女孩望着关森尚,一句话也不说。突然,两行泪自双眼中流了出来,滑过鲜红色胎瘤,落在女孩的青裙之上。关森尚有些愕然,不知道女孩为什么哭。
他看了看脚下,那颗灰绿的玻璃弹球竟被自己踩碎了一边,碎裂的玻璃片混着一点灰白色停在女孩的脚下。
关森尚有点明白了,他从自己口袋里取出10元钱递给女孩:“小妹妹,弹球是我踩坏的。这钱赔给你,你再去买几个。”
女孩突然不哭了,张口说:“你真的愿意赔我?”女孩一开口,声音竟是无比的沙哑,如同七八十岁的老人。
关森尚微微皱眉,将钱塞进女孩的手,转身想走。身后长廊里突然传来一个清脆悦耳的童声:“莫姨,你在哪里?”
关森尚不自觉回望,长廊另一头缓缓走来一个五六十岁的老妇人。面上皱纹阡陌纵横,如同一张陈年的山水画卷。老妇人也穿着一身青裙,头上绾一个奇怪的发髻,有点像电视上道士的那种发髻。
老妇人走到女孩旁边,本是有些佝偻的身躯更是低下许多:“莫姨,你怎么在这里?”
声如黄莺,清脆动人。关森尚脑子里一团乱麻,怎么搞的,这个五六十岁的老妇人说话竟如同七八岁的女童,而另一个面容只有七八岁的女童声音竟如同割刀铁石一样难听。
更加奇怪的是,这个老妇人竟然管这个小女孩叫做“莫姨”,的确让人想不明白。
老妇人抬起头,看见了正虚掩门站在一旁的关森尚,面容一肃。
女孩脸上的泪已经干了,突然笑了起来,声如夜魈,沙哑刺耳,指着关森尚道:“我接受你的赔偿,你愿意吗?”
“当然。”关森尚开始觉得面前一老一少透露着无比的诡谲,只想赶快让她们走。
女孩脸上笑容更加灿烂,慢慢蹲下身,捡起灰白色的弹球,老妇人在一旁仿佛才发现那颗碎裂的弹球,眼神中吃了一惊,重新抬起头凝望着关森尚,关森尚被老妇人瞅得浑身冒冷汗。
老妇人的左眼之下竟也长着一颗鲜红色的胎瘤,突兀而恐怖。
关森尚听见老妇人经过自己身旁时,发出了一声干涩而无奈的叹息声。
关森尚摇摇头,转身,一张10元的钞票正贴在自己身后的铁门上,随风轻摆,如同一张诡秘的笑脸。
关森尚一直想着早晨见到的老少两人,心里始终有疑问,为什么岁数那么大的老妇人要管小女孩叫莫姨?难道她的本名就叫做莫姨不成?
电话铃响了,关森尚伸手拿起电话。
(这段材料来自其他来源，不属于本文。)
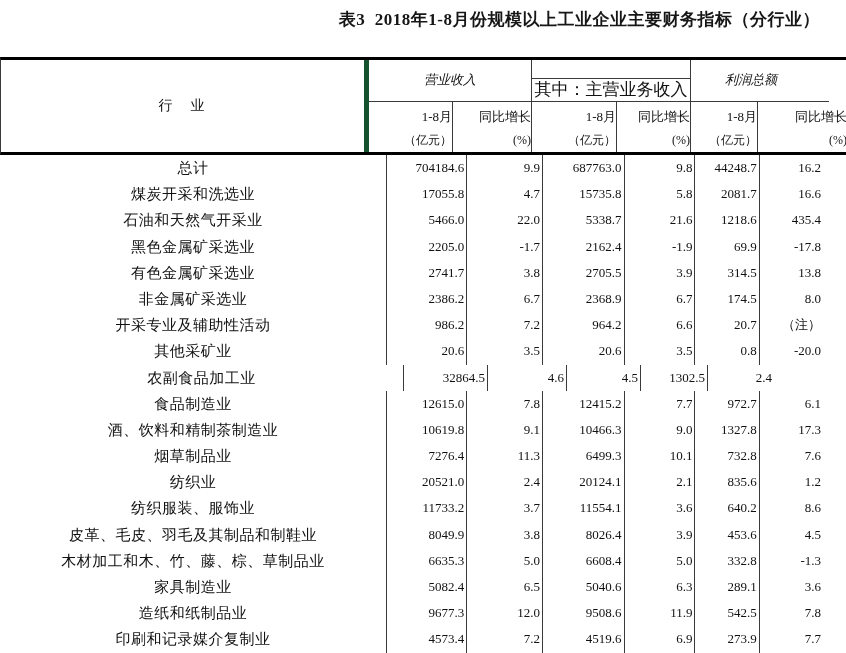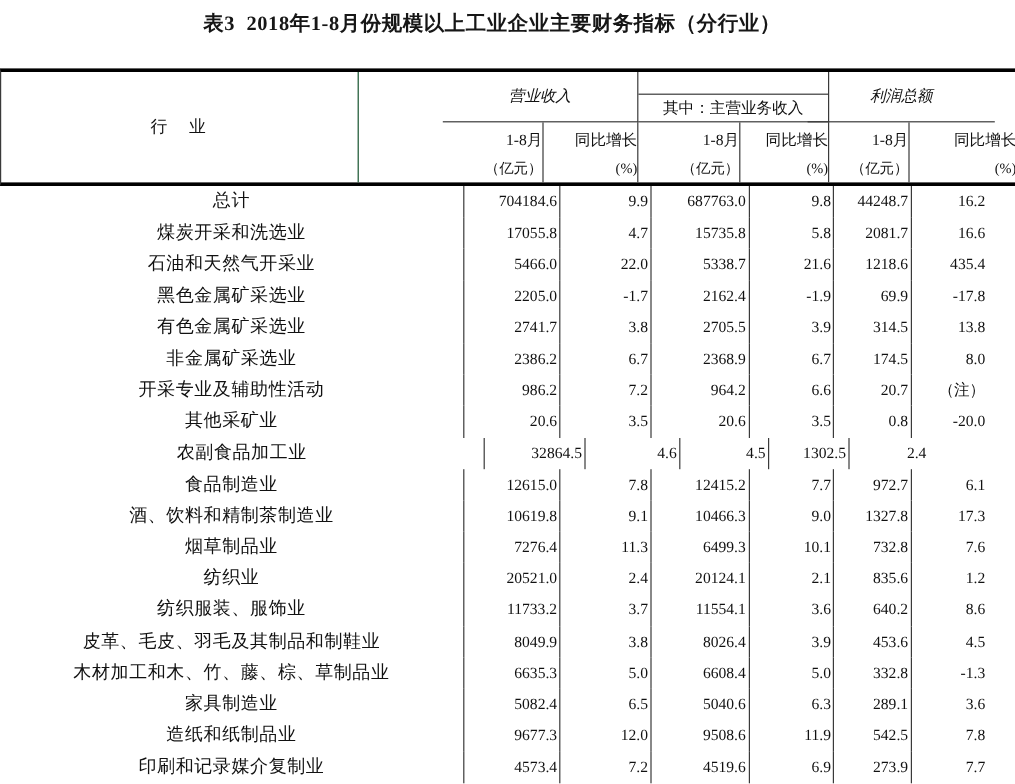--- a/index.html
+++ b/index.html
@@ -3,51 +3,51 @@
 <meta charset="utf-8">
 <style>
   html,body{margin:0;padding:0;}
   body{
     width:846px;height:653px;position:relative;overflow:hidden;
     background:#ffffff;color:#111;
     font-family:"Liberation Serif","DejaVu Serif",serif;
   }
   .title{
     position:absolute;top:8px;left:0;width:820px;
-    text-align:center;font-weight:bold;font-size:17px;
+    text-align:right;font-weight:bold;font-size:17px;
     white-space:pre;letter-spacing:0.5px;color:#161616;
   }
   .table{position:absolute;top:57px;left:0;width:846px;}
   
   .thead{
     position:relative;height:92px;
     border-top:3px solid #000;border-bottom:3px solid #000;
     border-left:1px solid #3a3a3a;
     box-sizing:content-box;
   }
   .h-industry{
-    position:absolute;left:0;top:0;width:298px;height:92px;
-    border-right:1px solid #14532d;box-sizing:border-box;
+    position:absolute;left:0;top:0;width:368px;height:92px;
+    border-right:5px solid #14532d;box-sizing:border-box;
     display:flex;align-items:center;justify-content:center;
     font-size:14px;letter-spacing:2px;
   }
   .h-cell{
     position:absolute;top:0;height:42px;box-sizing:border-box;
     border-bottom:1px solid #3a3a3a;
     font-size:13px;text-align:center;
   }
   .h-cell .glabel{line-height:40px;font-style:italic;}
   .hc1{left:368px;width:84px;}
   .hc1{width:163px;border-right:1px solid #3a3a3a;} 
   .hc2{left:531px;width:159px;border-right:1px solid #3a3a3a;} 
   .hc3{left:672px;width:156px;}
   .inset-box{
     position:absolute;left:0;right:0;bottom:0;height:22px;
     border-top:1px solid #3a3a3a;
-    line-height:21px;font-size:13px;text-align:center;
+    line-height:21px;font-size:17px;text-align:center;
   }
   .h-sub{
     position:absolute;top:42px;height:50px;box-sizing:border-box;
     display:flex;flex-direction:column;justify-content:flex-start;
     padding-top:7px;gap:7px;
     font-size:13px;text-align:right;
   }
   .h-sub div{line-height:16px;}
   .s1{left:368px;width:84px;border-right:1px solid #3a3a3a;}
   .s2{left:452px;width:79px;border-right:1px solid #3a3a3a;}

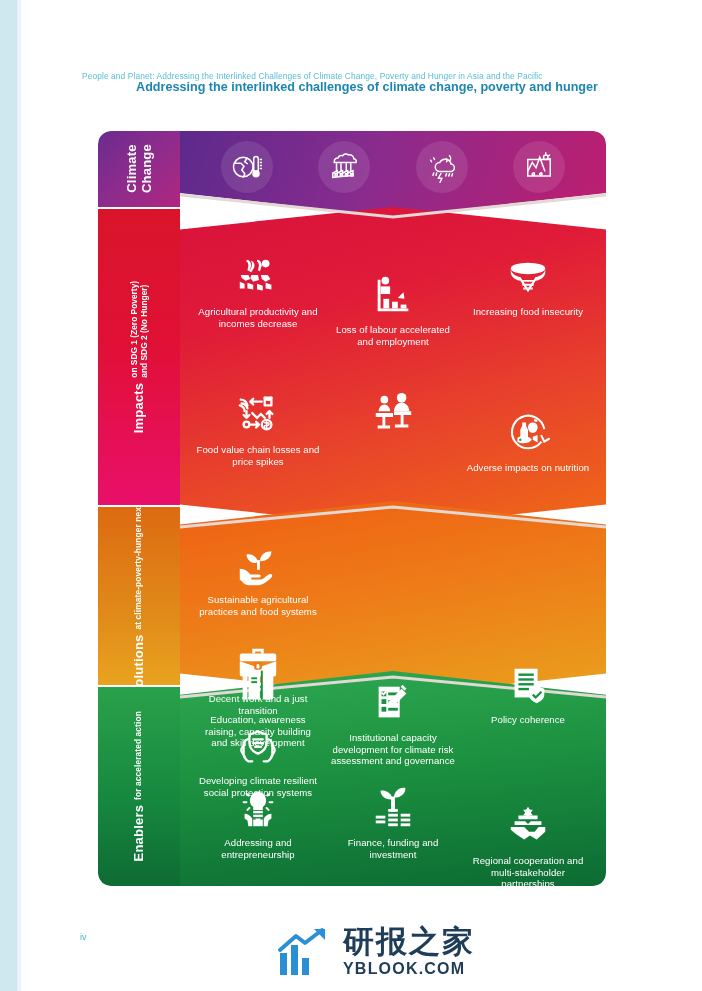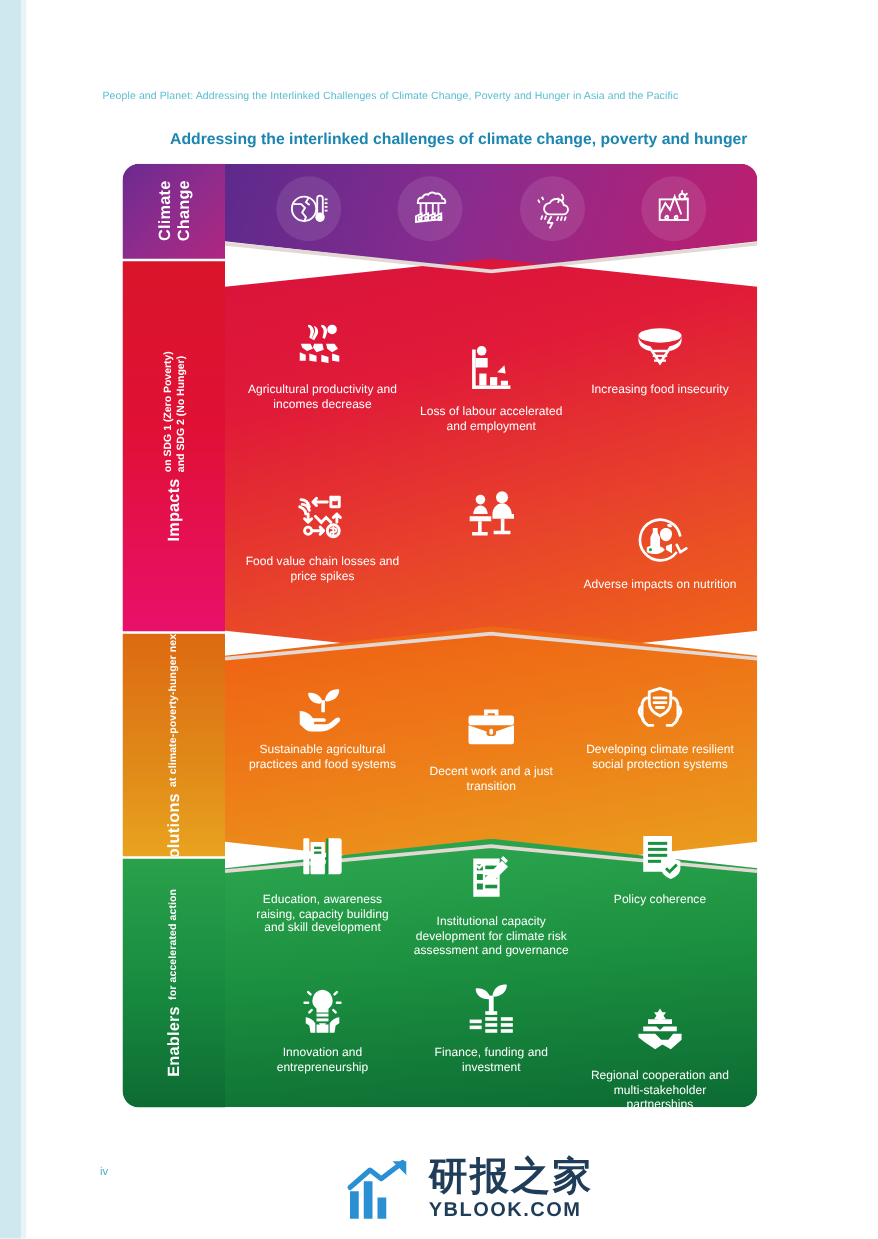--- a/index.html
+++ b/index.html
@@ -23,21 +23,21 @@
   .running-header{
     position:absolute; left:82px; top:28px; width:580px;
     font-size:8.4px; color:#5bbdd4; letter-spacing:0.1px;
     white-space:nowrap;
     margin-top:43px;
   }
 
   .doc-title{
     position:absolute; left:82px; top:80px; width:570px;
     text-align:center;
-    font-size:12.6px; font-weight:bold; color:#1c86b0;margin-top:24px;
+    font-size:12.6px; font-weight:bold; color:#1c86b0;
   }
 
   
   .info-wrap{
     position:absolute; left:98px; top:131px;
     width:508px; height:755px;
   }
   .info-card{
     position:absolute; inset:0;
     border-radius:13px;
@@ -379,21 +379,21 @@
               <path d="M13 29c5-3 12-2 15 2-3 4-10 5-15 2z"></path>
               <circle cx="16" cy="31" r="1.3" fill="#1a6"></circle>
               <path d="M29 28l5-2v8l-5-3z"></path>
             </g>
           </svg>
         </div>
         <div class="lbl">Adverse impacts on nutrition</div>
       </div>
     </div>
 
-    <div class="row" style="top:405px;">
+    <div class="row" style="top:405px;flex-direction:column;">
       <div class="cell">
         <div class="ico">
           <svg viewBox="0 0 48 48" fill="#fff">
             <path d="M24 20c-2-6-8-8-12-7 0 5 4 9 10 9z"></path>
             <path d="M26 19c1-7 7-10 12-9 0 6-5 10-11 10z"></path>
             <path d="M23 19h3v10h-3z"></path>
             <path d="M5 28c5 0 9 3 11 6h9c2 0 3 3 0 3h-8v2h10c3 0 5-3 8-5 3-2 5 1 3 3-4 4-9 8-14 8H14c-3 0-5-2-7-4l-2-2z"></path>
           </svg>
         </div>
         <div class="lbl">Sustainable agricultural practices and food systems</div>
@@ -481,21 +481,21 @@
           <svg viewBox="0 0 48 48" fill="#fff">
             <path d="M24 7a9 9 0 0 1 5 16v3h-10v-3a9 9 0 0 1 5-16z"></path>
             <rect x="19" y="27" width="10" height="2.5"></rect>
               <rect x="19" y="31" width="10" height="2.5"></rect>
             <path d="M21 35h6l-3 4z"></path>
             <path d="M12 9l2 2M36 9l-2 2M9 18h3M36 18h3M13 26l2-2M35 26l-2-2" stroke="#fff" stroke-width="2" stroke-linecap="round"></path>
             <path d="M10 30c3 0 6 2 8 5v8h-4l-1-6-3-2zM38 30c-3 0-6 2-8 5v8h4l1-6 3-2z"></path>
             <path d="M19 36h10v7H19z"></path>
           </svg>
         </div>
-        <div class="lbl">Innovation and entrepreneurship</div>
+        <div class="lbl">Addressing and entrepreneurship</div>
       </div>
       <div class="cell">
         <div class="ico">
           <svg viewBox="0 0 48 48" fill="#fff">
             <path d="M23 13c-2-6-8-8-12-7 0 5 4 9 11 9z"></path>
             <path d="M25 12c1-7 7-10 12-9 0 6-5 10-11 10z"></path>
             <rect x="22" y="12" width="4" height="16"></rect>
             <g>
               <rect x="6" y="32" width="10" height="3"></rect>
                 <rect x="6" y="37" width="10" height="3"></rect>

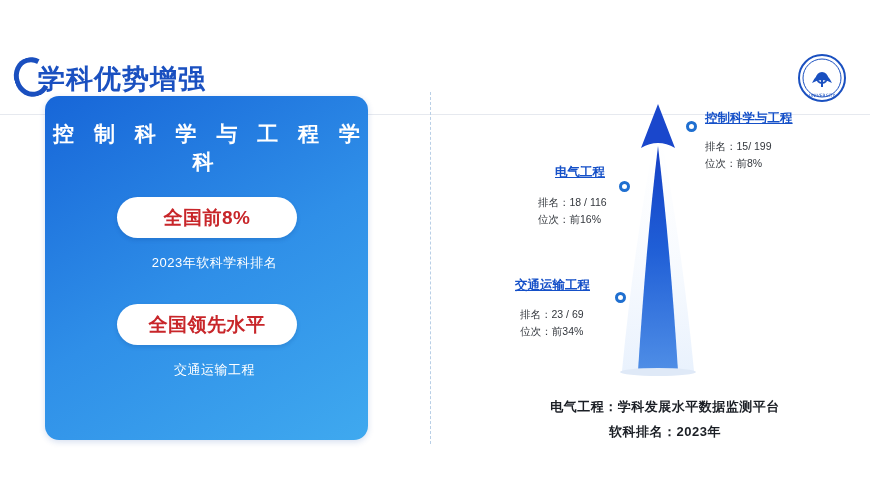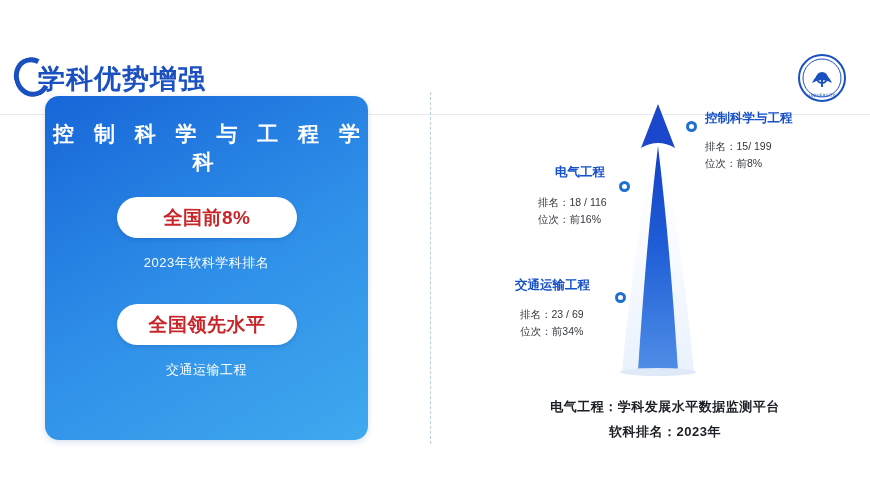--- a/index.html
+++ b/index.html
@@ -110,20 +110,21 @@
   .pill-1 { top: 101px; }
   .pill-2 { top: 208px; }
   .caption {
     position: absolute;
     left: 0;
     width: 323px;
     text-align: center;
     color: #ffffff;
     font-size: 13px;
     letter-spacing: 0.5px;
+    padding-left: 8px;
   }
   .caption-1 { top: 158px; }
   .caption-2 { top: 265px; }
 
   
   .divider {
     position: absolute;
     left: 430px;
     top: 92px;
     width: 0;
@@ -149,20 +150,21 @@
     background: #ffffff;
     border: 3px solid #1f6fd0;
     box-sizing: border-box;
   }
   .node-label {
     position: absolute;
     font-size: 12.5px;
     font-weight: bold;
     color: #1550c8;
     white-space: nowrap;
+    text-decoration: underline;
   }
   .node-sub {
     position: absolute;
     font-size: 10.5px;
     color: #33373d;
     line-height: 17px;
     white-space: nowrap;
   }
电话另一头传来一个中年男子低沉的声音:“森尚吗?”
关森尚听出了是自己报刊主编,自己的顶头上司,理了理声音道:“哦,我是森尚,主编。”
主编声音低沉,缓缓地说:“实在不好意思,森尚,你前两个月提上来的那篇马谷寨的采访纪要,我不小心给弄丢了,你还有备份吗?”
关森尚心中一股愤怒,自己辛苦熬了两天两夜写出来的报道,竟然给弄丢了。关森尚心中愤愤,但语气还是尽力平稳:“主编,那篇采访是我用手写记录的,已经没有备份了。”